Army scenes on the Chickahominy
Harper''s pictorial history of the Civil War. (Chicago : Star Publishing Co. 1866)

Saturday, June 13, 2015

A Mysterious Affair Down at the Depot


NEW KENT COUNTY.
A Mysterious Affair- Opening a coffin on Which There was No Address.
[correspondence of the Richmond Dispatch.]
    Wilcox Wharf, June 7. 1884.
A few weeks ago a large coffin from which the address had been lost was landed at one of the depots on the Chesapeake and Ohio railway in New Kent county. It was placed in the depot. The people of the neighborhood wondered where it came from and who was inside,and curiosity began to run high on the second day after its arrival, when no one called for it. Then, too, it began to be offensive, the agent said, and others began to hold their noses as they peeped in to look at it. One old gentleman said his family were offended by it a hundred yards away. It grew worse and  worse as the weather warmed, and something had to be done. Crowds began to collect to and hear some solution of the mystery, where did he come from, and what was his destination?

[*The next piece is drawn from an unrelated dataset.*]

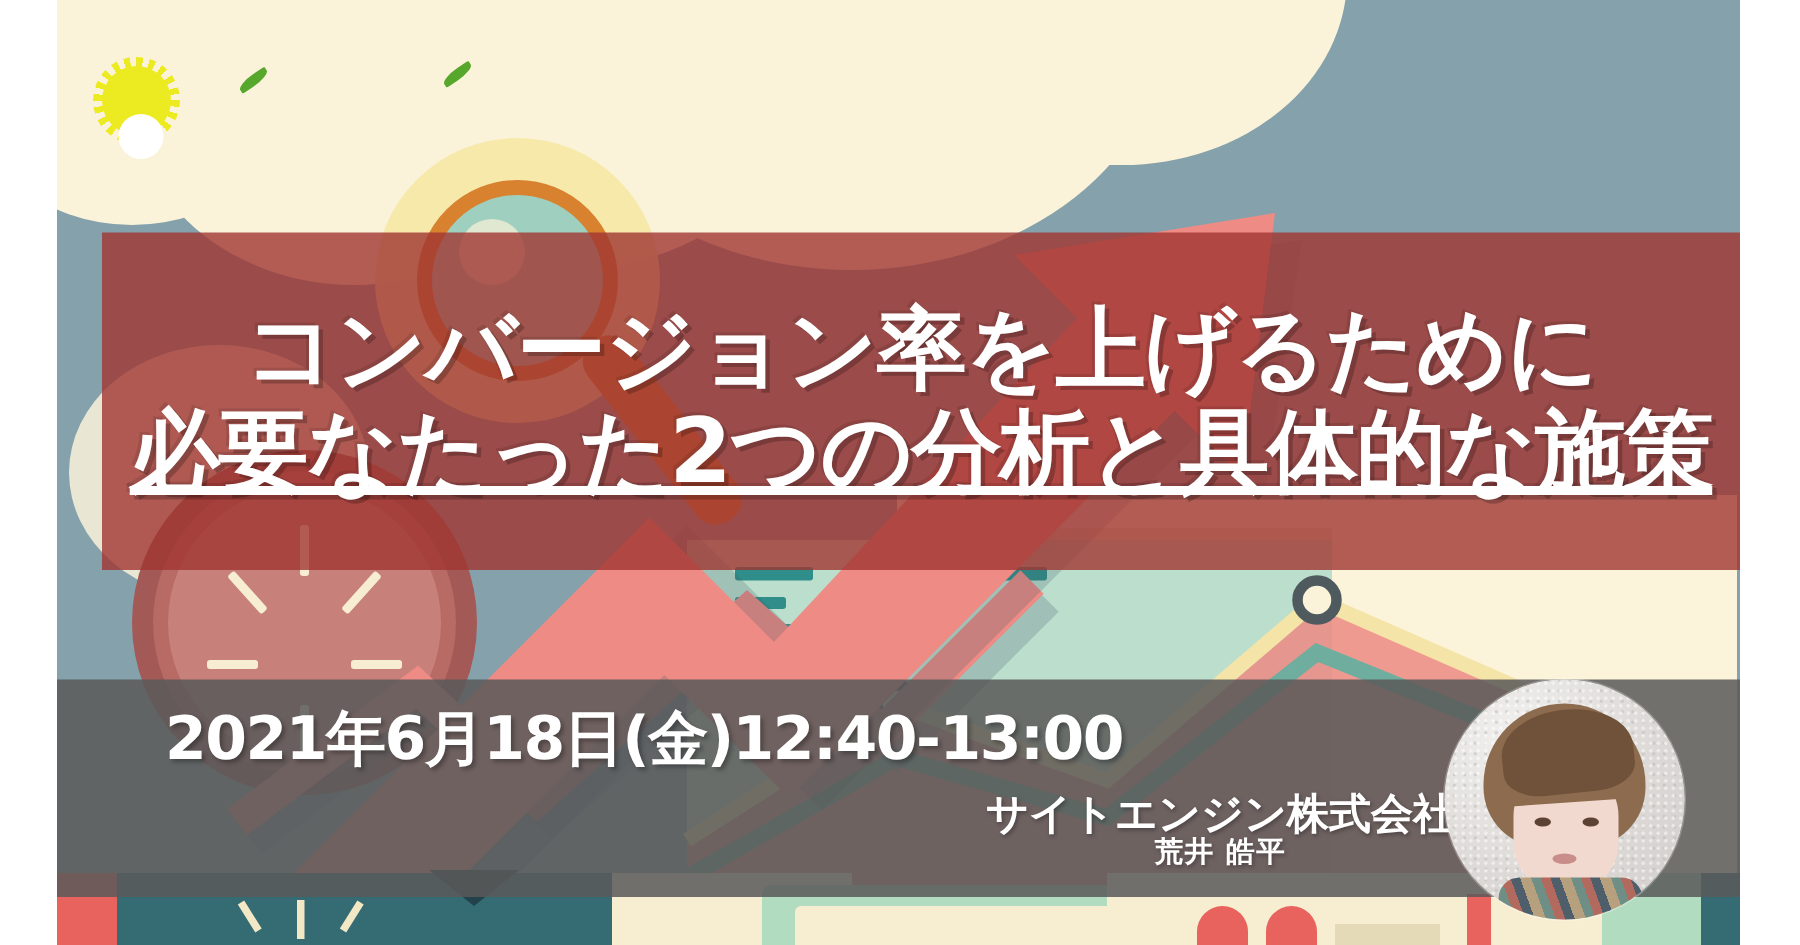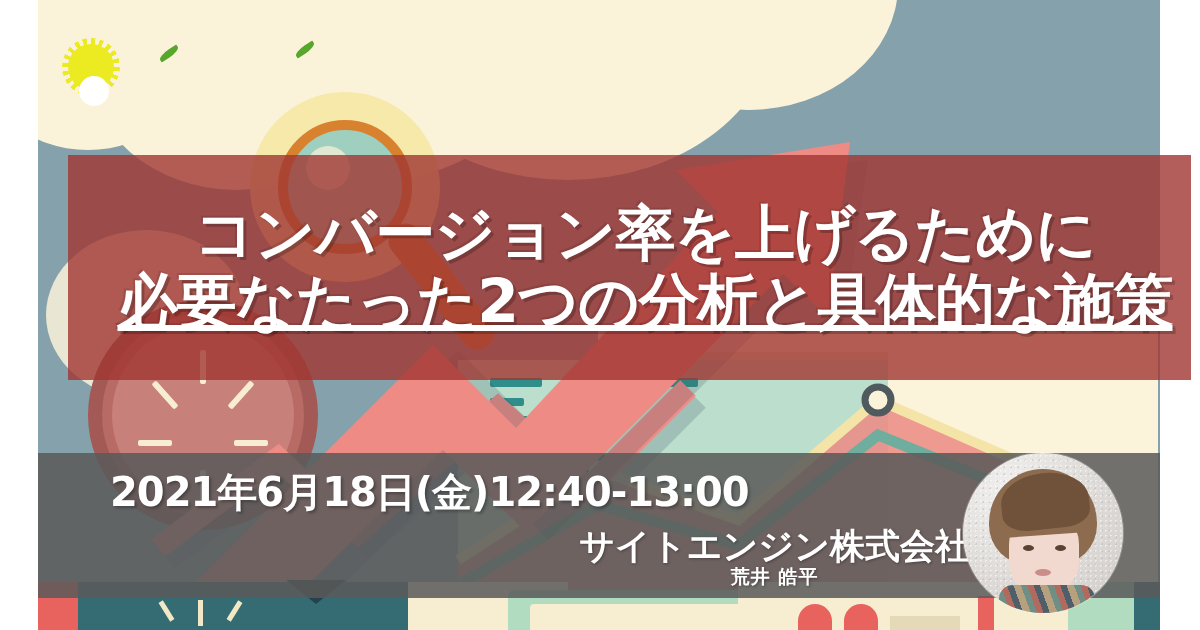"コンバージョン率を上げるために" .title-banner { padding-left: 31px -> none }
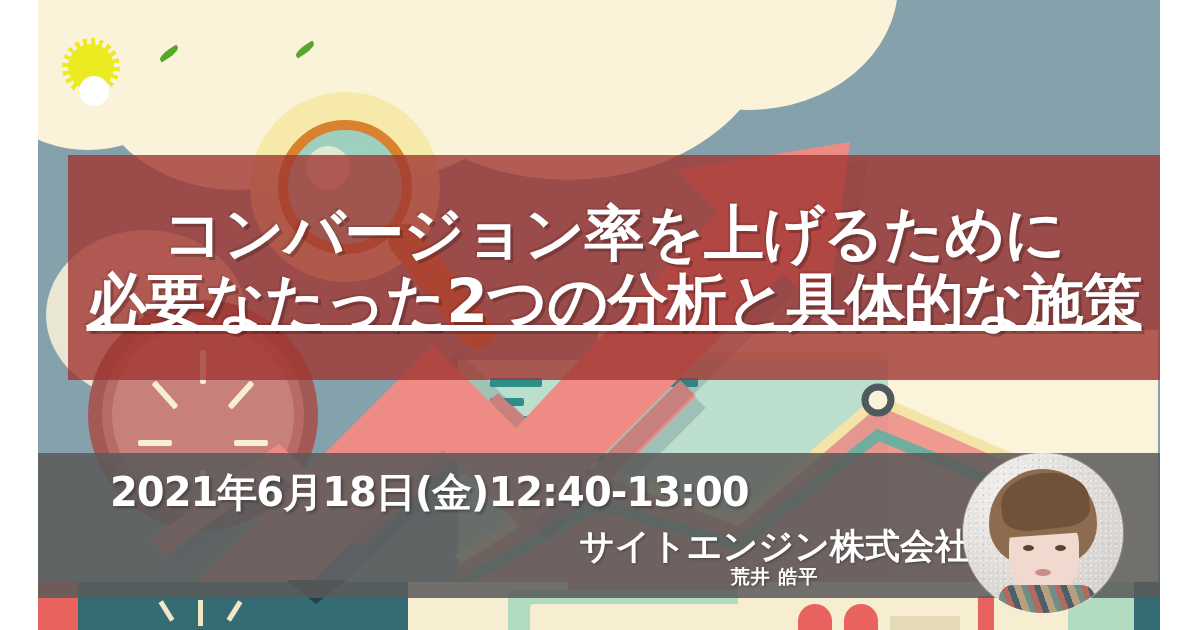"サイトエンジン株式会社" .sp-company { font-size: 35px -> 28px }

How long was the corpse to remain? A proposition was made to bury it. It would make everybody sick. The agent could stand it no longer. But they must know who the corpse was if any trace could be had from a view of it. So it was decided to unscrew the coffin. Fifteen men gathered around, all but one holding their noses. This man said he could smell nothing, but he had a cold, and he supposed that accounted for it. So an expert took out the screws, and the crowd gently lifted the lid, each with one hand, the other hand to a nose, when lo! there were six other coffins packed in the big one like hats in a box.
The pall-bearers let down the lid, took down their nose-hands, looked very solemn and walked away; but as they went one man said, "It's no use to blab about it." But the man who had a cold in his head and could not detect anything offensive did blab, and so you have it.
                                           I.H.C.